Boston's Gas Lights

This makes me nuts. The technology is now cheap enough to replicate the warmth of incandescant on mass scale. Too many earnest city managers want to "prove" they are going green and we're stuck with harsh lights as the demonstration of it. It's a mis-use of the technology. Ugh.
 
I really like the new LED lights. Waaaaay better than the ugly orange sodium lights. The white color actually makes a street feel safer and more inviting IMO.
 
I really like the new LED lights. Waaaaay better than the ugly orange sodium lights. The white color actually makes a street feel safer and more inviting IMO.

And they're full-cutoff fixtures with LEDs' true unidirectional light, focused on the street and sidewalk. Much healthier than blasting somebody's second-floor window full of light, making the abutting tree branches grow all weird with the excess ultraviolet spectrum, fucking with nesting birds' sleep cycles, and attracting bugs from a wide radius (again...too much ultraviolet pumped out by the sodium and mercury vapor fixtures fucks with other species' behavior). And it's true-color rendering; much harder to mis-judge objects than when they're all colored orange. We're not used to it because for 50 years the notion of "security lighting" has been to blast orange light in every direction, but it's actually much safer focused straight on the ground. Doesn't blind drivers, and it's easier to spot lurking danger when it's focused purely on the ground and not sideways. The only problem with them is that they have to be packed a bit closer together to light equivalent-radius surface. Not really an issue in the city where there's an over-saturation of street lights, but occasionally there'll be a dark spot on the road if there's a random fixture spaced too far. You'll notice the new decorative LED fixtures DCR installed on Nonantum Rd. last year are really close together.


It's got to propegate to buildings because they're bigger glarebombs overall than the street lights, but it should noticeably diminish the amount of orange skyglow at night.
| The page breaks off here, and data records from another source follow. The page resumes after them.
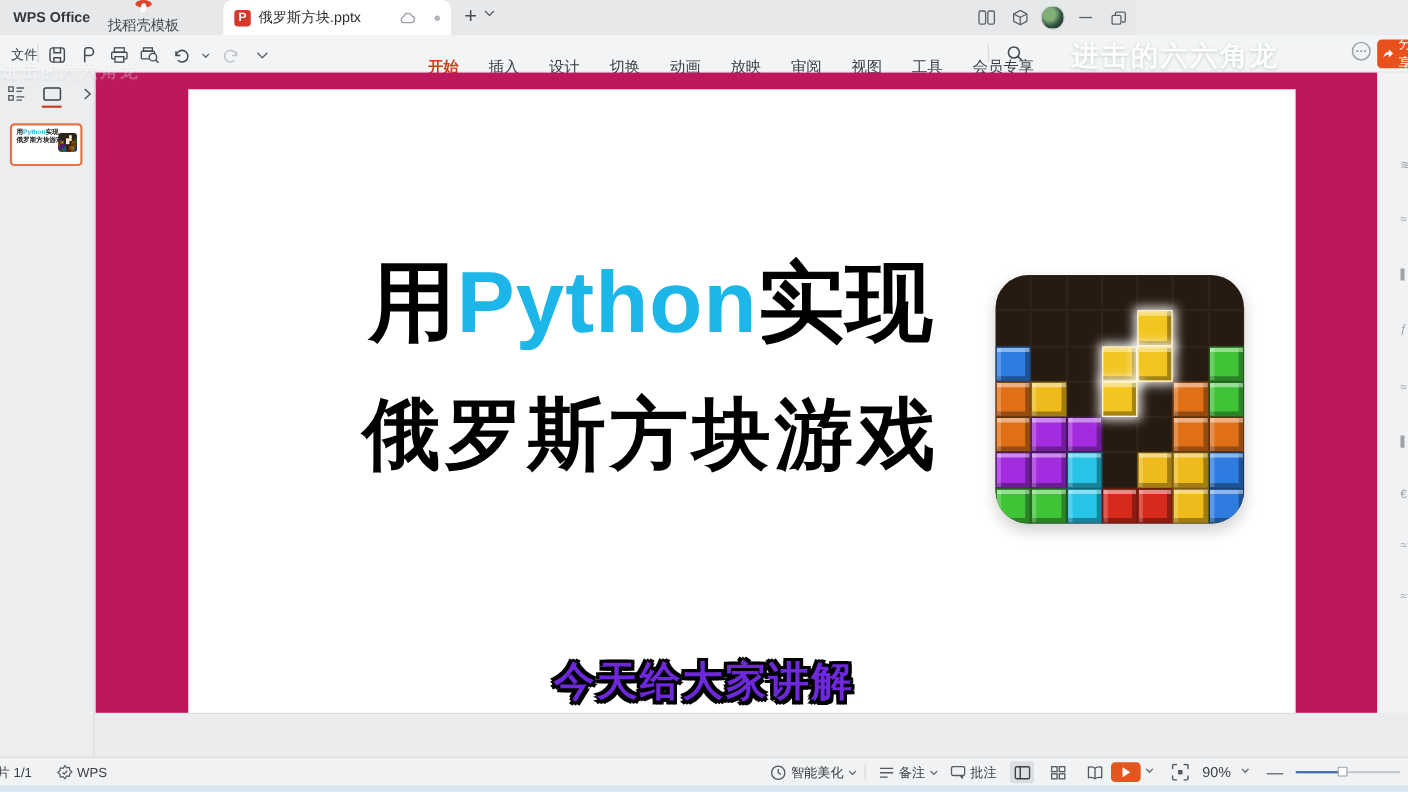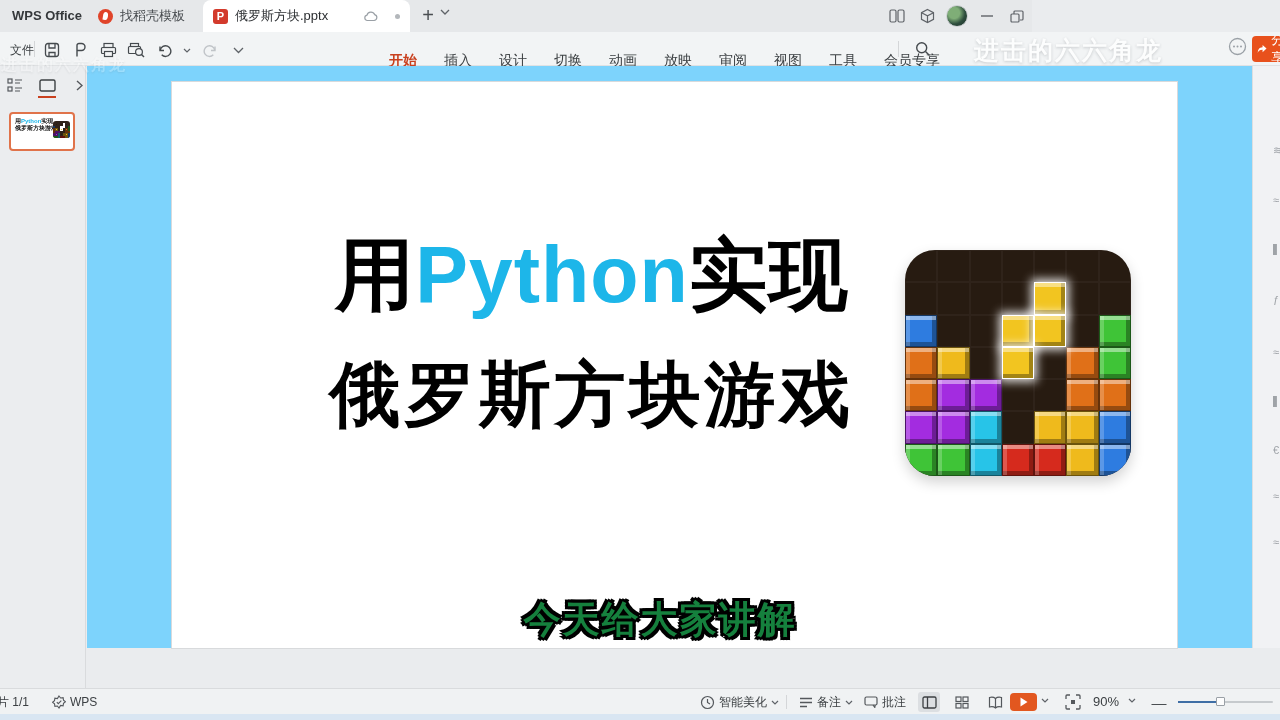"找稻壳模板" .tab.docer { flex-direction: none -> column }
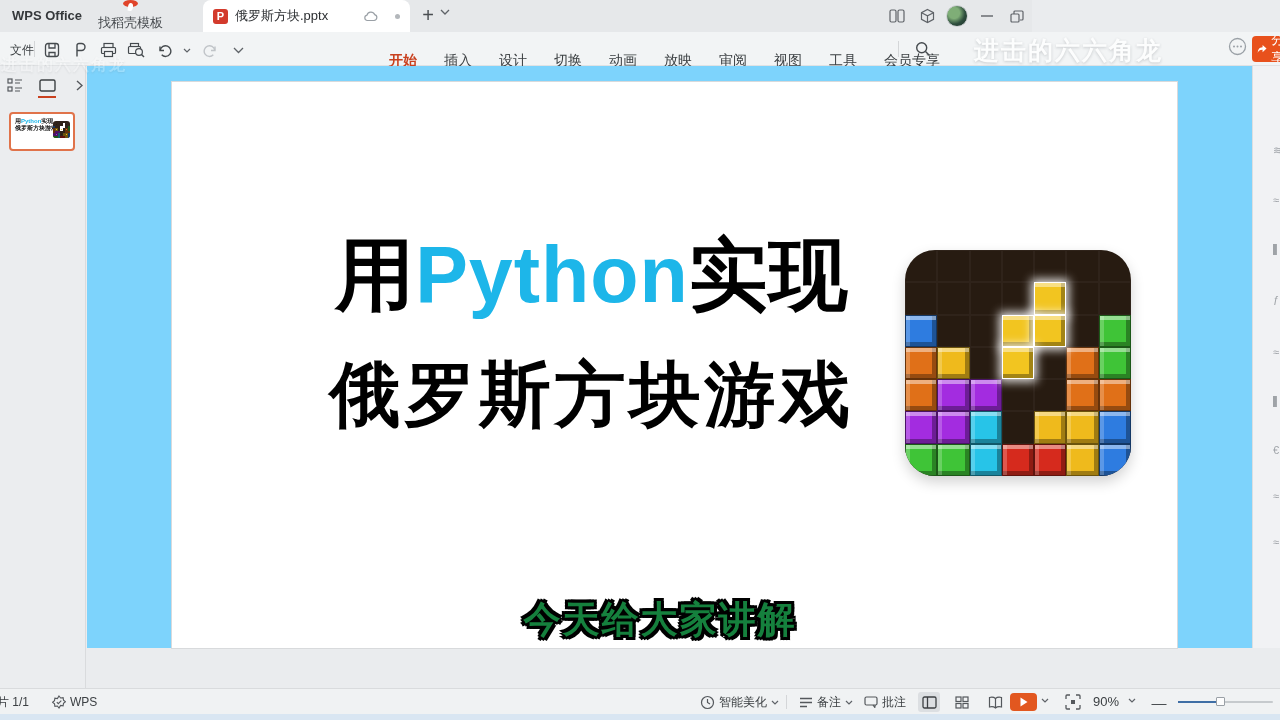"用Python实现" .workspace { background: #7dd3fc -> #be185d }
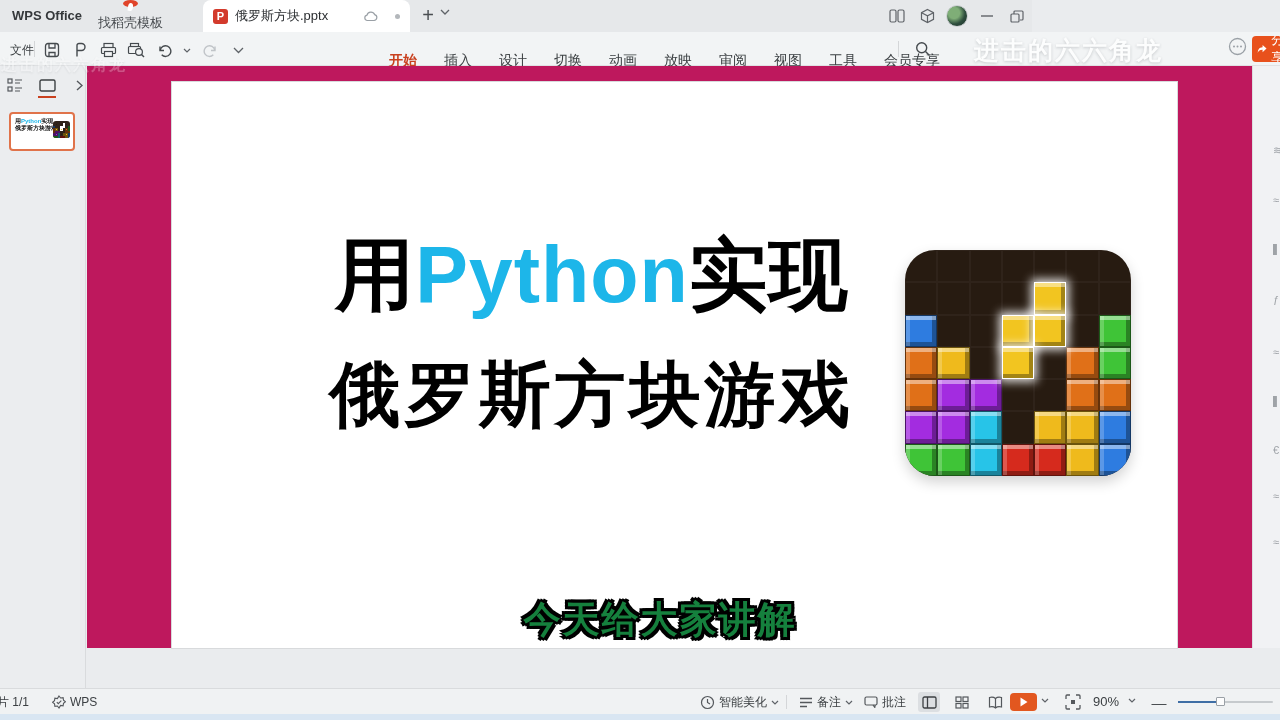"今天给大家讲解" .subtitle { color: #15803d -> #6d28d9; margin-left: 20px -> none }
Probably not to the point where you'll be able to see any more stars, but you'll probably notice the difference going in for a night landing at Logan and cloudy/foggy nights won't look like the color of ass.
 
Now, I 100% agree with diminishing light pollution. Proper aiming and appropriate intensity are important. I simply don't think brite-white leaning toward green is an improvement.
 
I'm inclined to agree. I think the super-intense white light of newer streets lights makes sidewalks and other spaces almost too bright.

I think another reason the gaslights are popular and worth keeping as is has to do with scaling. They are definitely human-scale, not 20 feet in the air.
 
LEDs don't have to be super-intense white light. My friend showed me his setup with warm LEDs in his new house last week. It took him a while to track down the right model because they are labeled misleadingly. But they do exist.
 
That's an excellent point about scaling. The gas lights are definitely shorter than pretty much any of the electric street lights we have.

I really like what Brookline did with the lighting in Coolidge Corner and Washington Square. I don't know if they are LEDs (the color temperature is white however). There are higher lights that point down over the roadways, and on the same poles, smaller lower pedestrian-scaled lights next to the sidewalk. It has a really nice feel to it.
 
I really like the new LED lights. Waaaaay better than the ugly orange sodium lights. The white color actually makes a street feel safer and more inviting IMO

I noticed this during the most recent snowstorm. I took my son to play at the new Esplanade playground and the white light was so much nicer than the orange lights.


There are higher lights that point down over the roadways
I know that there are taller conventional fixtures at intersections on Charles St. in Beacon Hill and they're pretty unobtrusive, even though they're the spray light everywhere variety. I lived there for quite some time before I even noticed them.
 
I don't, but there was a whole lot of trash dumped next to it when I passed it a few weeks ago.
 
The Allston electric looks like it has one of the plastic tops that were installed all over the South End about 8 years ago. The South End ones have metal deflectors installed over the lamp to reduce light throw onto the adjacent buildings - you can see them through the plastic top, if you look closely.

The "gaslight look" ones in the South End replaced the white plastic spheres on exposed aggregate concrete posts.
 
and a strange electric - but looks like a gas light. Does anyone know the history of this one (it's on Allston Street in Allston):

http://goo.gl/maps/6nTWq

Ancient incandescent lamppost. Probably 1920's-30's vintage. Just about all streets in Boston that didn't have telephone poles had those same utilitarian 'acorn' posts with until they started installing overhead mercury vapor fixtures in the 50's. Look at any old pic of Comm Ave. from the first half of the 20th century and those thingys went end-to-end, Kenmore-BC. There's still a few random ones like this around town that survived change-outs. A couple of them on the Comm Ave. mall near the Mass Ave. intersection and other sections of Back Bay. Lots of them in back-alleys.